=== Requirement ===
The line containing "subtotal: 333.00 -> 372.00" marks the start, and the last line of the records below marks the end. Print that run exactly and nothing else.

=== Entries shown ===
********************

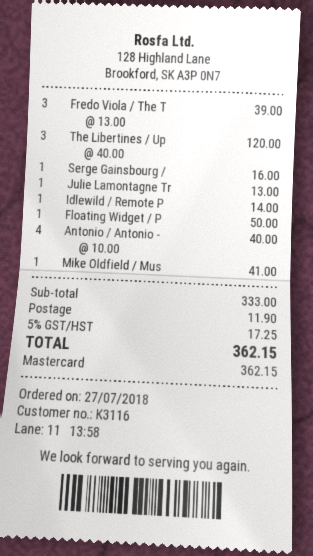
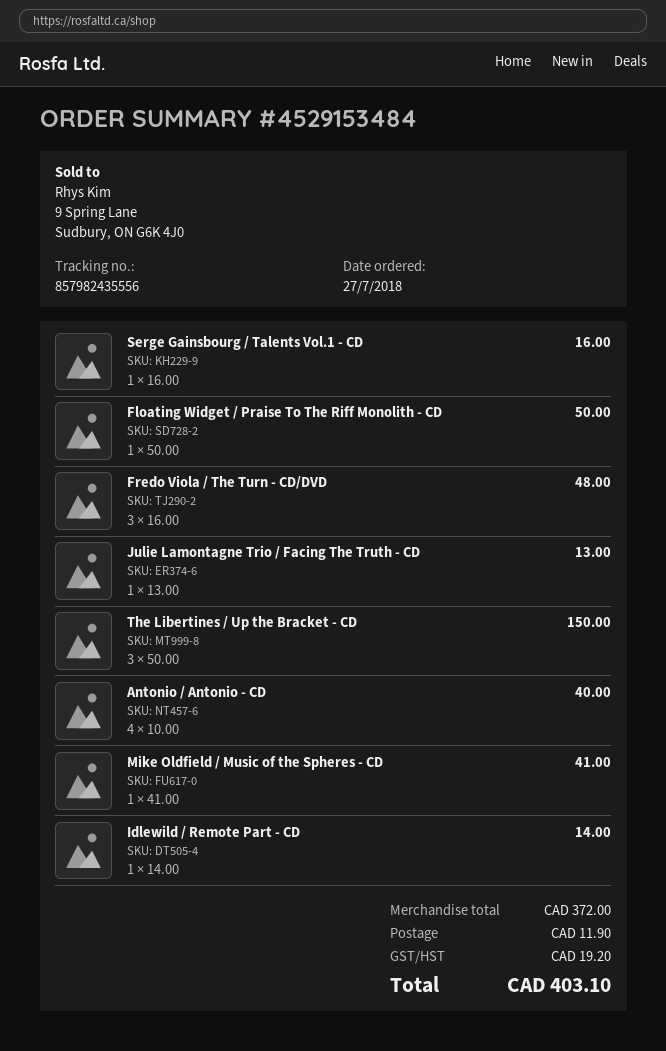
Fredo Viola / The T: 3 x 13.00 = 39.00 -> 3 x 16.00 = 48.00
The Libertines / Up: 3 x 40.00 = 120.00 -> 3 x 50.00 = 150.00
subtotal: 333.00 -> 372.00
tax: 17.25 -> 19.20
total: 362.15 -> 403.10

********************

=== Reply ===
subtotal: 333.00 -> 372.00
tax: 17.25 -> 19.20
total: 362.15 -> 403.10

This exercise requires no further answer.